= ICLIP =

iCLIP (individual-nucleotide resolution crossLinking and immunoprecipitation) is a variant of the original CLIP method used for identifying protein-RNA interactions, which uses UV light to covalently bind proteins and RNA molecules to identify RNA binding sites of proteins. This crosslinking step has generally less background than standard RNA immunoprecipitation (RIP) protocols, because the covalent bond formed by UV light allows RNA to be fragmented, followed by stringent purification, and this also enables CLIP to identify the positions of protein-RNA interactions. As with all CLIP methods, iCLIP allows for a very stringent purification of the linked protein-RNA complexes by stringent washing during immunoprecipitation followed by SDS-PAGE and transfer to nitrocellulose. The labelled protein-RNA complexes are then visualised for quality control, excised from nitrocellulose, and treated with proteinase to release the RNA, leaving only a few amino acids at the crosslink site of the RNA.

The RNA is then reverse transcribed, causing most cDNAs to truncate at the crosslink site, and the key innovation and unique feature in the development of iCLIP was to enable such truncated cDNAs to be PCR amplified and sequenced using a next-generation sequencing platform. iCLIP also added a random sequence (unique molecular identifier, UMI) along with experimental barcodes to the primer used for reverse transcription, thereby barcoding unique cDNAs to minimise any errors or quantitative biases of PCR, and thus improving the quantification of binding events. Enabling amplification of truncated cDNAs led to identification of the sites of RNA-protein interactions at high resolution by analysing the starting position of truncated cDNAs, as well as their precise quantification using UMIs with software called "iCount". All these innovations of iCLIP were adopted by later variants of CLIP such as eCLIP and irCLIP. An additional approach to identify protein-RNA crosslink sites is the mutational analysis of read-through cDNAs, such as nucleotide transitions in PAR-CLIP, or other types of errors that can be introduced by reverse transcriptase when it reads through the crosslink site in standard HITS-CLIP method with the Crosslink induced mutation site (CIMS) analysis.

The quantitative nature of iCLIP enabled pioneering comparison across samples at the level of full RNAs, or to study competitive binding of multiple RNA-binding proteins or subtle changes in binding of a mutant protein at the level of binding peaks. An improved variant of iCLIP (iiCLIP) was recently developed to improve the efficiency and convenience of cDNA library preparation, for example by enzymatically removing adaptor after ligation to minimise artefacts caused by adaptor carry-over, introducing the non-radioactive visualisation of the protein-RNA complex (as done originally by irCLIP), increasing efficiency of ligation, proteinase and reverse transcription reactions, and enabling bead-based purification of cDNAs.
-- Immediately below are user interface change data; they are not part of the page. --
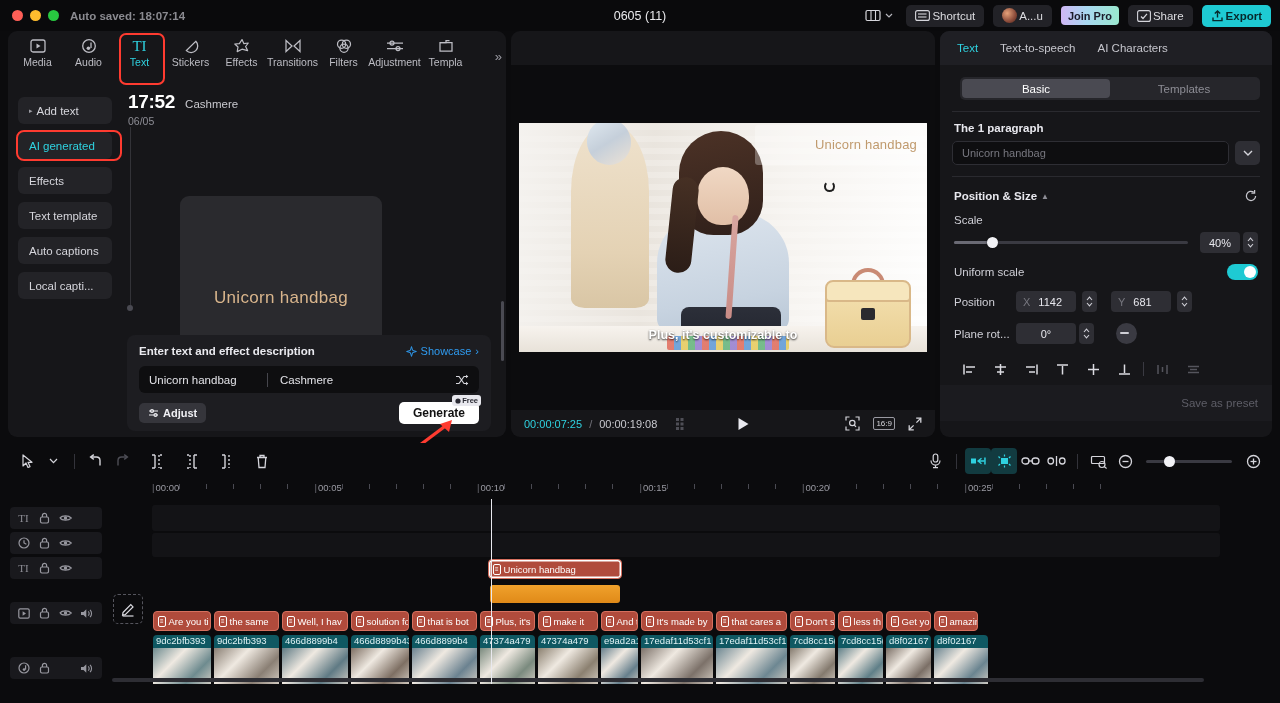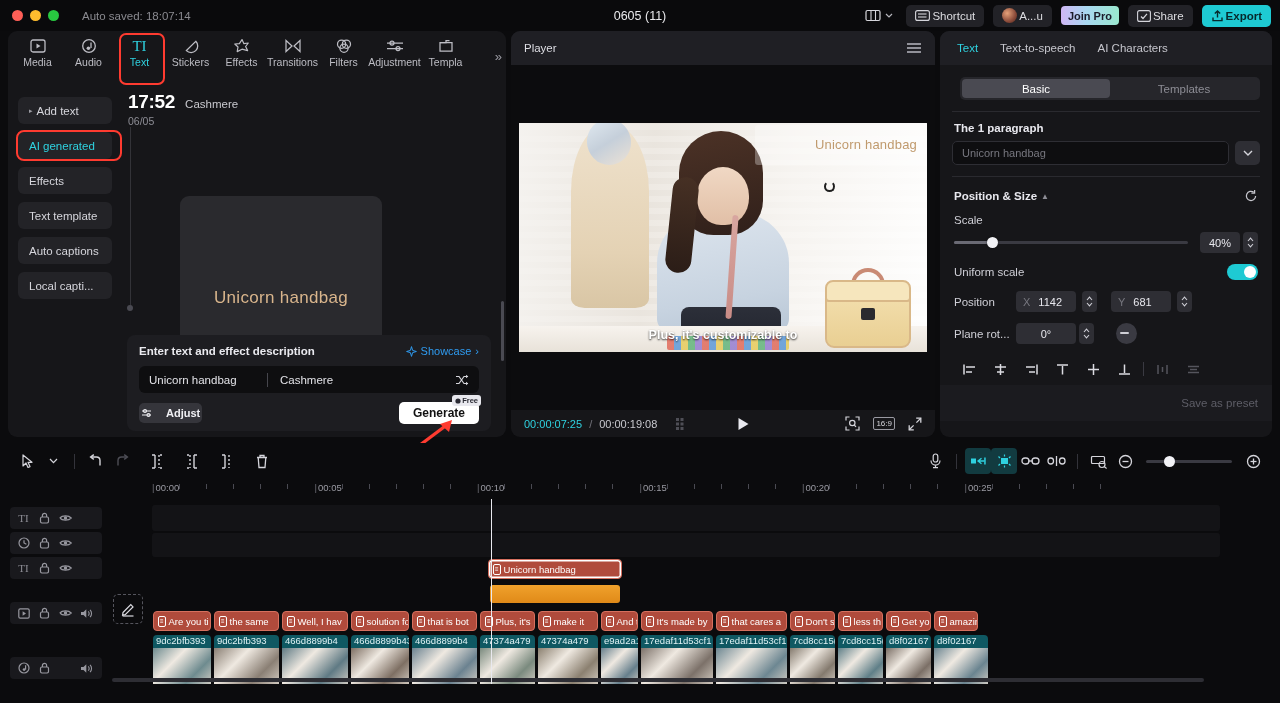--- a/index.html
+++ b/index.html
@@ -13,21 +13,21 @@
   .app { position: relative; width: 1280px; height: 703px; background:#0b0b0d; }
 
   
   .titlebar {
     position:absolute; left:0; top:0; width:1280px; height:31px;
     background:#0a0a0c; display:flex; align-items:center;
   }
   .traffic { display:flex; align-items:center; gap:7px; padding-left:12px; }
   .dot { width:11px; height:11px; border-radius:50%; }
   .dot.r{background:#ff5f57;} .dot.y{background:#febc2e;} .dot.g{background:#28c840;}
-  .autosave { margin-left:16px; font-size:11.5px; color:#8a8a90; white-space:nowrap; }
+  .autosave { margin-left:4px; font-size:11.5px; color:#8a8a90; white-space:nowrap;font-weight:bold; }
   .proj-title {
     position:absolute; left:0; right:0; text-align:center; font-size:12.5px; color:#e9e9ec;
     pointer-events:none;
   }
   .tb-right { margin-left:auto; display:flex; align-items:center; gap:9px; padding-right:9px; }
   .tb-btn {
     display:flex; align-items:center; gap:2px; height:22px; padding:0 9px;
     border-radius:5px; background:#222227; font-size:11.5px; color:#dcdce0;
     border:none; cursor:pointer; white-space:nowrap;
   }
@@ -102,22 +102,22 @@
   .pb-input {
     margin-top:9px; height:27px; background:#0e0e10; border-radius:6px;
     display:flex; align-items:center; padding:0 10px; gap:0;
   }
   .pb-in1 { font-size:11.5px; color:#e2e2e7; width:118px; }
   .pb-sep { width:1px; height:14px; background:#46464d; margin-right:12px;}
   .pb-in2 { font-size:11.5px; color:#e2e2e7; flex:1; }
   .shuffle { color:#d5d5db; cursor:pointer;}
   .pb-row { margin-top:9px; display:flex; align-items:center; }
   .adjust {
-    height:20px; padding:0 2px; border-radius:5px; background:#35353b; color:#f0f0f4;
-    font-size:11px; display:flex;align-items:center;gap:14px; cursor:pointer; font-weight:bold;
+    height:20px; padding:0 9px; border-radius:5px; background:#35353b; color:#f0f0f4;
+    font-size:11px; display:flex;align-items:center;gap:4px; cursor:pointer; font-weight:bold;
   }
   .gen-wrap { margin-left:auto; position:relative; }
   .generate {
     height:22px; padding:0 14px; border-radius:5px; background:#fff; color:#111;
     font-size:12px; display:flex;align-items:center; cursor:pointer; font-weight:bold;
   }
   .freetag {
     position:absolute; right:-2px; top:-7px; height:11px; padding:0 3px; border-radius:3px;
     background:#e8e8ee; color:#2a2a33; font-size:7.5px; display:flex;align-items:center;gap:1px;
     font-weight:bold;
@@ -516,30 +516,20 @@
       </div>
     </div>
   </div>
 
   <svg class="arrow-ann" viewBox="0 0 60 40">
     <path d="M4 36 L44 6" stroke="#ff3b30" stroke-width="3.4" fill="none"></path>
     <path d="M48 2 L36 6 L45 14 Z" fill="#ff3b30"></path>
   </svg>
 
   <div class="player">
-    <div class="player-hd">
-      <span class="t">Player</span>
-      <span class="burger">
-        <svg width="16" height="12" viewBox="0 0 16 12">
-          <line x1="1" y1="2" x2="15" y2="2" stroke="#b8b8c0" stroke-width="1.7"></line>
-          <line x1="1" y1="6" x2="15" y2="6" stroke="#b8b8c0" stroke-width="1.7"></line>
-          <line x1="1" y1="10" x2="15" y2="10" stroke="#b8b8c0" stroke-width="1.7"></line>
-        </svg>
-      </span>
-    </div>
     <div class="stage">
       <div class="video">
         <div class="v-wall"></div>
         <div class="v-dress"></div>
         <div class="v-person">
           <div class="v-shirt"></div>
           <div class="v-skirt"></div>
           <div class="v-hair"></div>
           <div class="v-face"></div>
           <div class="v-hairside"></div>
Analysis of CLIP sequencing data benefits from use of customised computational software, much of which is available as part of the Nextflow pipeline for CLIP analysis, and specialised software is available for rapid demultiplexing of complex multiplexed libraries, comparative visualisation of crosslinking profiles across RNAs, identification of the peaks of clustered protein-RNA crosslink sites, and identification of sequence motifs enriched around prominent crosslinks. Moreover, iMaps provides a free CLIP analysis web platform and well-curated community database to facilitate studies of RNA regulatory networks across organisms, with a backend based on the Nextflow pipeline. It is applicable to the many variant protocols of CLIP (such as iCLIP, eCLIP, etc.), and can be used to analyse unpublished data in a secure manner, or to obtain public CLIP data in a well-annotated format, along with various forms of quality control, visualisation and comparison. Questions on the experimental and computational challenges are collated on the Q&A CLIP Forum.